How to avoid one of the most common traps as an entrepreneur: chasing the wrong wins
Everyone agrees we should hire the right people, but it's far more difficult to say no to potential clients.
Most early stage entrepreneurs fall into this trap while chasing revenue:
We set incredibly high bars for hiring.
We only want A-players who perfectly fit the role.
Yet when it comes to clients, companies and sales teams will often chase any potential lead with enough budget to pay for our solution.
During early stage, there's a massive temptation to open new doors, discover new market segments and grow fast - converting everyone that shows interest along the way.
This creates one of the biggest hidden sources of daily stress, subtly draining the energy of your team who lives and dies on momentum:
When you're innovating, lots of people will be curious about what you’re doing.
They want to hear about the breakthrough, the story behind the idea, pick your brain over coffee.
But interest isn't urgency.
Curiosity isn't cash, and window-shoppers never present themselves as such.
It’s easy to say no when a stranger asks you to jump on a call on social media.
But what if that person is a senior executive at a Fortune 500 company?
An enterprise case study with such a famous company would instantly boost your credibility.

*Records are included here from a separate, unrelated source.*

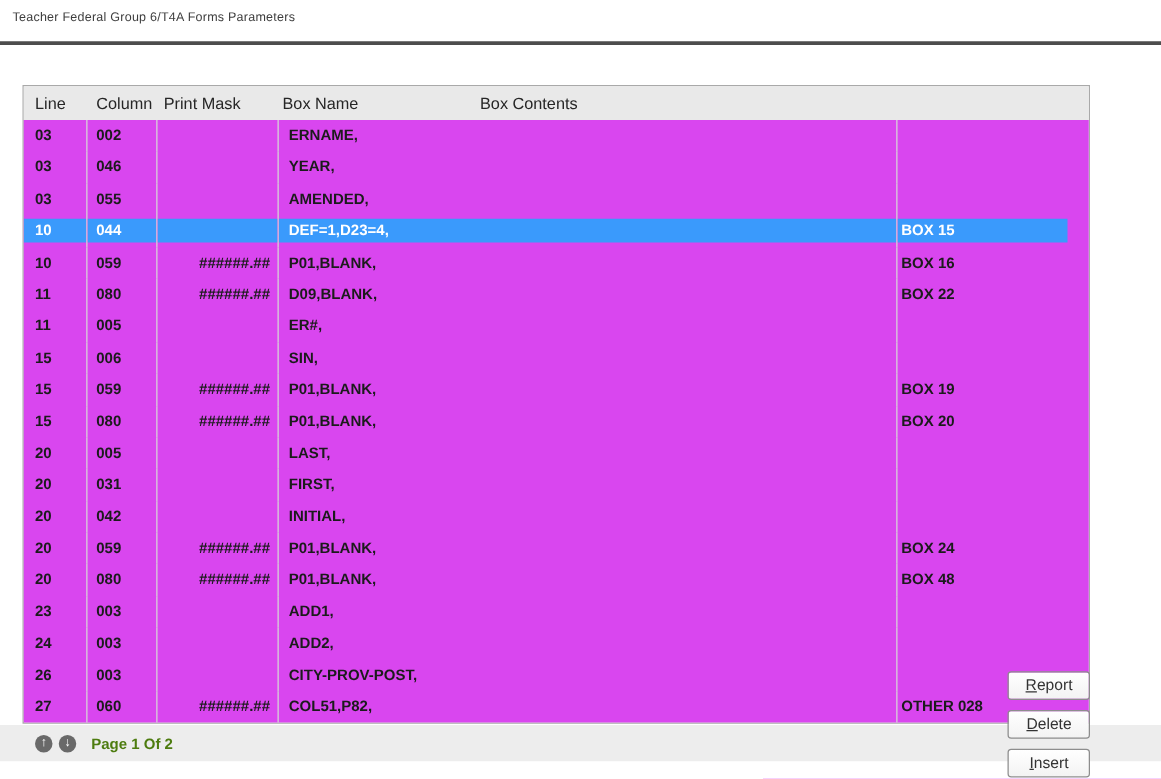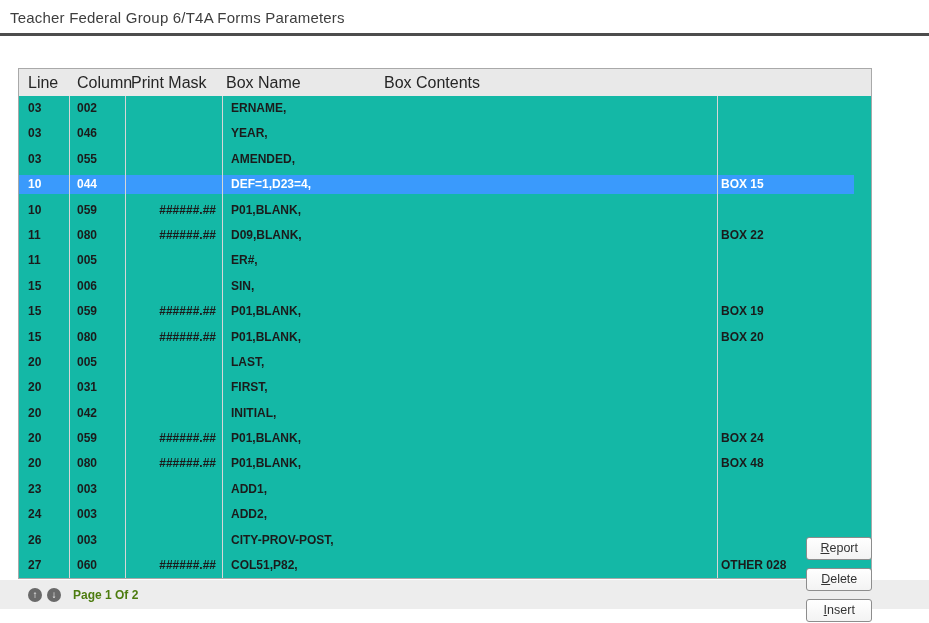--- a/index.html
+++ b/index.html
@@ -9,7 +9,7 @@
     font-family:"Liberation Sans","DejaVu Sans",sans-serif;
     -webkit-font-smoothing:antialiased;
   }
-  .titlebar{position:absolute;left:10px;top:9px;font-size:15px;color:#3e3e3e;letter-spacing:.2px;}
+  .titlebar{position:absolute;left:10px;top:9px;font-size:10px;color:#3e3e3e;letter-spacing:.2px;}
   .title-rule{position:absolute;left:0;top:33px;width:929px;height:3px;background:#4d4d4d;}
 
   

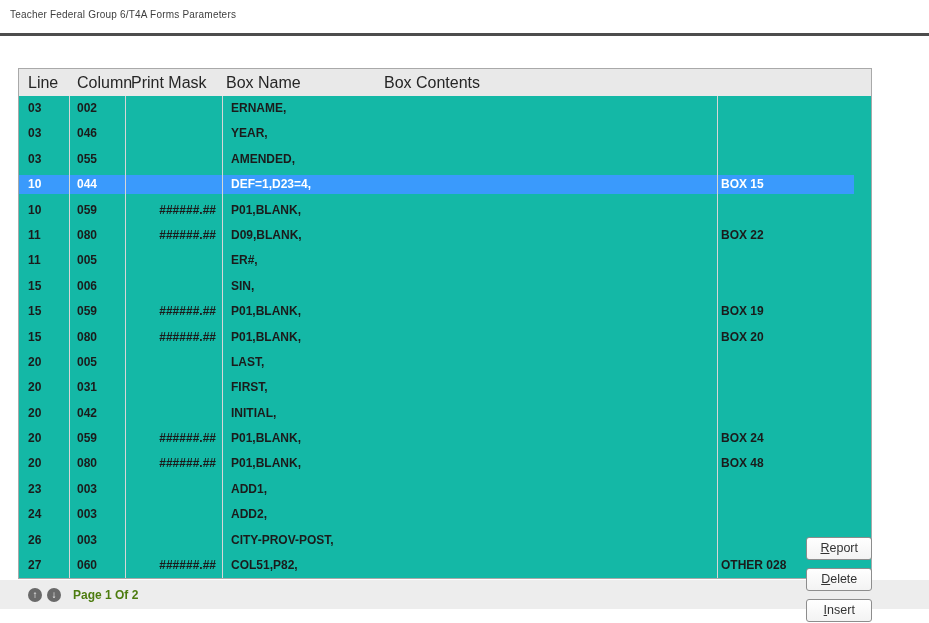--- a/index.html
+++ b/index.html
@@ -14,7 +14,7 @@
 
   
   .panel{position:absolute;left:18px;top:68px;width:854px;border:1px solid #a9a9a9;background:#fff;box-sizing:border-box;}
-  .thead{display:flex;height:27px;background:#e9e9e9;font-size:16px;color:#262626;}
+  .thead{display:flex;height:27px;background:#e9e9e9;font-size:13px;color:#262626;}
   .hcell{box-sizing:border-box;line-height:27px;white-space:nowrap;}
   .h1{width:51px;padding-left:9px;}
   .h2{width:56px;padding-left:7px;}

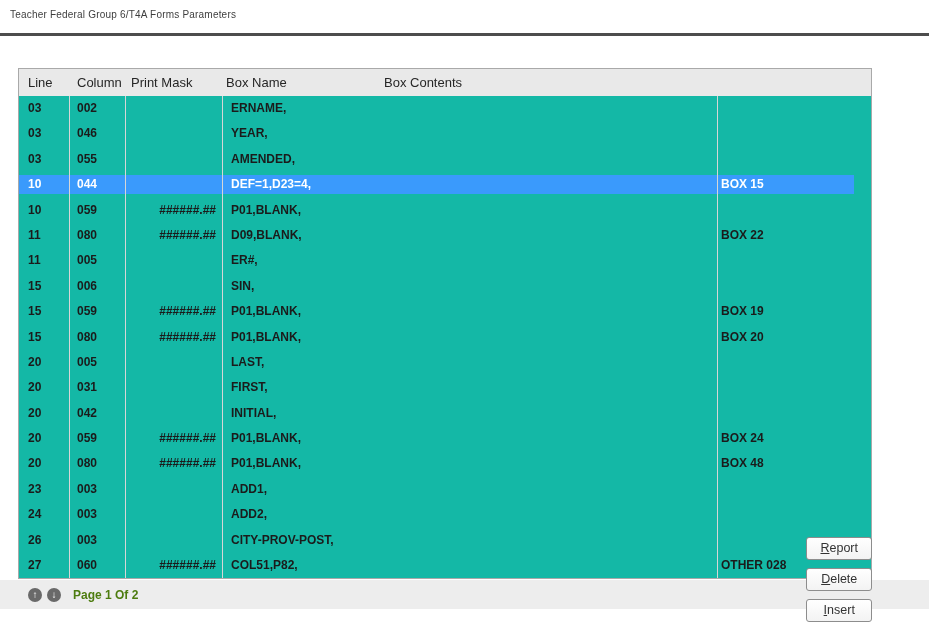--- a/index.html
+++ b/index.html
@@ -22,7 +22,7 @@
   .h4{width:495px;padding-left:8px;}
   .h5{width:153px;padding-left:3px;}
 
-  .tbody{background:#14b8a6;}
+  .tbody{background:#d946ef;}
   .row{display:flex;height:25.4px;font-size:12px;font-weight:700;color:#1b1b1b;cursor:default;}
   .cell{box-sizing:border-box;border-right:1px solid #d6d6d6;padding-top:3px;overflow:hidden;}
   .c1{width:51px;}

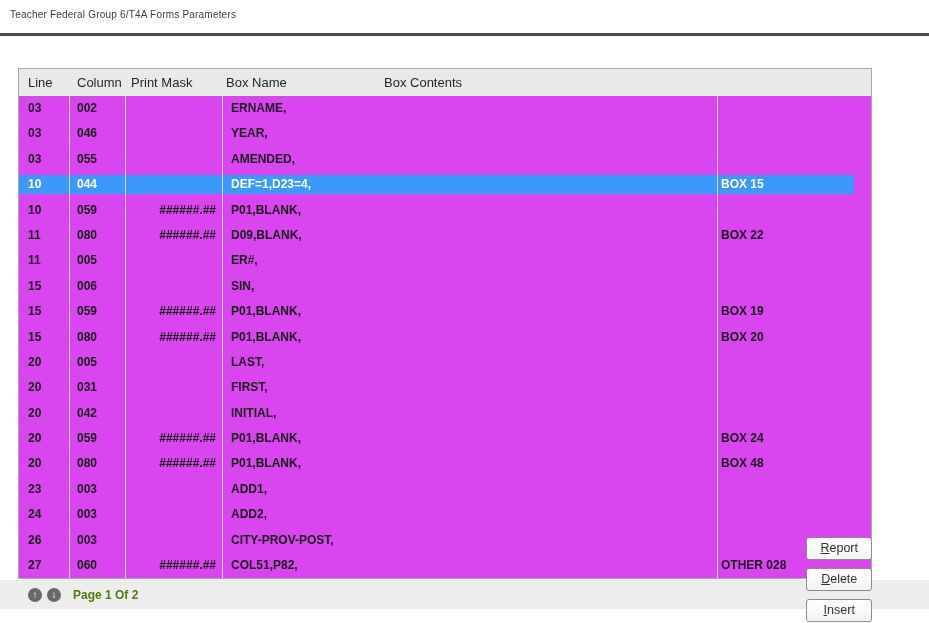--- a/index.html
+++ b/index.html
@@ -150,6 +150,9 @@
         <div class="cell c4">
           <span class="cv">P01,BLANK,</span>
         </div>
+        <div class="cell c5">
+          <span class="cv">BOX 16</span>
+        </div>
       </div>
       <div class="row">
         <div class="cell c1">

You’re salivating before you know it.
Proper qualifying just went out the door.
Some companies are genuinely interested in buying, but it’s a given that many just want to learn something and meet interesting founders.
The Fortune 500 exec who "loves what you're doing" might waste months of your time in follow-up and procurement hell.
Meanwhile, the scrappy scaleup that needs to raise their series B in 12 months will decide if your product is worth their time in the first 30 minutes.
So how can we manage the thin line between leaving room for new opportunities and laser-focusing on our first guess at an ICP?
Accept inbound meetings from surprising segments.
Use the meeting to confirm/scratch an industry off your SOM.
Don't burn time and budget on outbound to markets and regions where you are booking meetings, but secretly doubting their urgency and pain points.
If you've already validated a niche, win that arena first.
You can test the waters in other markets later, when you have breathing room.
You wouldn’t hire anyone to join your team, that’s crazy talk.
So why would you invest your time trying to convert any client that walks in?